Era ella quien derribaba mi voluntad, ella quien atravesaba mis defensas, quien las aniquilaba con sólo pestañear. Y yo me rendía. Me rendía a la tempestad, a la tormenta de mi boca contra su boca.
Alcé la vista, buscándola, anhelando el perfume de su pelo negro como el azabache. Una risa lejana, cortada, un eco aterrador. Allí estaba. Me miró y la miré. La luna se dibujaba en su pálida retina, pero profunda y maldita. Había algo oscuro y diabólico en sus ojos también en su boca roja, más roja que la sangre. Sonrió y le sonreí.

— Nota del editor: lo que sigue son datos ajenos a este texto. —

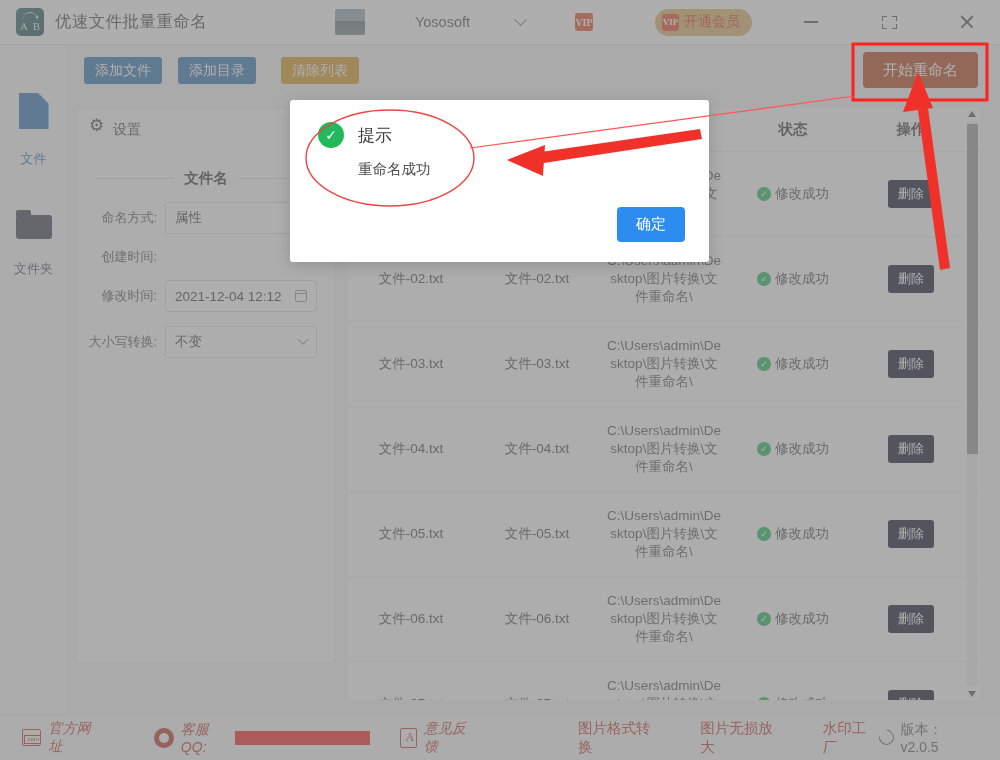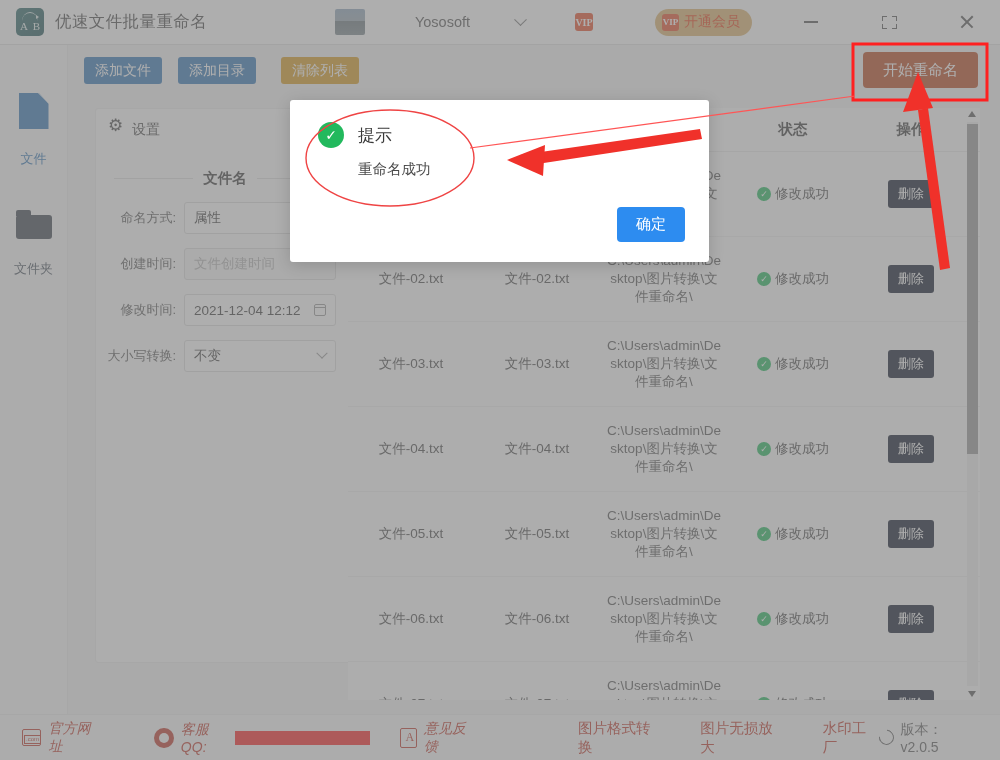--- a/index.html
+++ b/index.html
@@ -166,21 +166,21 @@
   }
 
   
   .content {
     position: absolute; top: 95px; left: 68px;
     width: 932px; height: 619px;
     background: #f4f4f4;
     padding: 12px 20px 12px 12px;
   }
   .panel {
-    position:absolute; left: 95px; top: 108px;
+    position:absolute; left: 76px; top: 108px;
     width: 260px; height: 555px;
     background:#fbfbfb; border:1px solid #ececec; border-radius:3px;
   }
   .panel-hd { display:flex; align-items:center; padding: 12px 14px 0 14px; }
   .gear { width:14px; height:14px; position:relative; }
   .gear:before{
     content:'\2699'; position:absolute; left:-2px; top:-6px;
     font-size:17px; color:#4a4a4a; line-height:1;
   }
   .panel-hd .t { font-size:14px; color:#4a4a4a; margin-left:8px; }
@@ -386,23 +386,20 @@
 
     <div class="frow">
       <div class="k">命名方式:</div>
       <div class="fctl">
         <span>属性</span>
       </div>
     </div>
 
     <div class="frow">
       <div class="k">创建时间:</div>
-      <div class="fctl disabled">
-        <span>文件创建时间</span>
-      </div>
     </div>
 
     <div class="frow">
       <div class="k">修改时间:</div>
       <div class="fctl">
         <span>2021-12-04 12:12</span>
         <span class="cal"></span>
       </div>
     </div>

No quería pero la atracción fue más fuerte que mi voluntad y me acerqué. Y mientras lo hacía ella huyó de mí. Abandonó la butaca donde estaba sentada y sus pies pequeños, descalzos se alejaron hacía la ventana. Y allí se quedó, mirándome con apetito. Las estrellas titilaron cuando me decidí a ser su esclavo e intuí que lo leyó en mi pensamiento porque rió. Y aquella risa, ronca, sardónica, se introdujo por mi nariz hacía mi cerebro y todo se nubló porque me maree. Y mareado no era consciente del espacio ni del tiempo, tampoco de la realidad.
Su boca, recuerdo su boca, y aquellos labios rojos, y las cosquillas que me hacía en la nuca, soplando suavemente sobre mi piel. “¿Quieres ser mío?” Y la espiral. “Vas a serlo” Todo se movía rápidamente y creo que volamos, ella y yo por la habitación, volamos hacía el butacón. Un cruce de miradas, una afirmación. Aún estaba a tiempo, me dije, sintiendo que con aquel ataque de lucidez lo echaría todo a perder, y no quería, no quería perderla a ella, aún sabiendo el precio a pagar no quería perderla a ella.